Although sales through the retail pharmacy channel represent the largestsector of the European pharmaceutical market, an average of 10%-20% of turnover is generated through sales to hospitals serving statutory health care systems. However, the selection, procurement, pricing and distribution of hospital drugs in Europe is radically different to the supply chain that operates in the retail pharmacy sector. For example, many routine hospital-based procedures such as invasive surgery depend on hospital-only products not typically found in retail pharmacy.
According to a new report - Pharmaceutical Procurement and Pricing in European Hospitals - the result is that payers and industry operate in two very different markets, in which the priorities and criteria applied to buying and selling decisions have little in common. Not only are the size, frequency and nature of drug procurement and purchasing deals very different, but they are also negotiated under totally different conditions, usually by different buyers and sellers. For example, single source and multisource drugs (of which the hospital sector throughout Europe is a big consumer) are often handled separately, while therapeutic substitution and other hospital prescribing practices can also complicate matters and make direct comparisons with the retail sector impossible.
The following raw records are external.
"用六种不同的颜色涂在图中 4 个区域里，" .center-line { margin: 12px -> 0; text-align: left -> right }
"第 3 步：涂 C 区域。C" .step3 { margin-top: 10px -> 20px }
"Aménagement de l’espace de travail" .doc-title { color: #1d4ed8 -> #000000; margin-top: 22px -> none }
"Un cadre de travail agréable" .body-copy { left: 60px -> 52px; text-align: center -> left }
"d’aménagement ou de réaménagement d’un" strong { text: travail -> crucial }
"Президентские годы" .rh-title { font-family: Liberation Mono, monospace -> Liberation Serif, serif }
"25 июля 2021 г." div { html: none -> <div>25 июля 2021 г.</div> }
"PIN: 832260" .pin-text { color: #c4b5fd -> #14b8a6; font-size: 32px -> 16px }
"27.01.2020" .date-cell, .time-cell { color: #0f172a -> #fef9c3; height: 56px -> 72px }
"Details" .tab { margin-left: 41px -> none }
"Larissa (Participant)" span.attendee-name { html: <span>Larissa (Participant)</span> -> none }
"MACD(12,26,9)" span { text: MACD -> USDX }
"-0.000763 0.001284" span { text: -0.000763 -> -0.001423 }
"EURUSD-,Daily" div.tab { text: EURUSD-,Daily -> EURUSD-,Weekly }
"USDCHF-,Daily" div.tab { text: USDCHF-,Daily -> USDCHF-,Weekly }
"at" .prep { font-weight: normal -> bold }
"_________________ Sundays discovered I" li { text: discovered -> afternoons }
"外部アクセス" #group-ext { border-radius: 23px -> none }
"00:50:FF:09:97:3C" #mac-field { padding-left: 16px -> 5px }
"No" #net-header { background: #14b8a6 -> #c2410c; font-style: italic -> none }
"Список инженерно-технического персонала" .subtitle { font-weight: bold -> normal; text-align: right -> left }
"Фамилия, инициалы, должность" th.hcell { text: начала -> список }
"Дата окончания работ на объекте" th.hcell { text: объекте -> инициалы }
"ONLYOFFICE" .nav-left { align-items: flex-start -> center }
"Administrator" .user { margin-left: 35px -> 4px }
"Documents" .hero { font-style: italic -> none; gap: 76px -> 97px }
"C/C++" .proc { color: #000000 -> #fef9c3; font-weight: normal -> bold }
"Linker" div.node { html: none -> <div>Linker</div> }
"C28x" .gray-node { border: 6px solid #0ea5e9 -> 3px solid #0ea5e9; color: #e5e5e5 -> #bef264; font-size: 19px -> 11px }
On top of the many differences between hospital and retail pharmacy, all European hospital markets have developed their own unique procedures and protocols for buying drugs. Unlike many other areas of the pharmaceutical market, the result is a heterogeneous network of different national systems, with no two countries alike - not even those with close cultural ties. At one extreme, there is virtually a single national buying group; at the other, all hospitals negotiate their own supplies independently. And there appears to be little or no impetus for the convergence and harmonization of hospital procurement and pricing systems in Europe.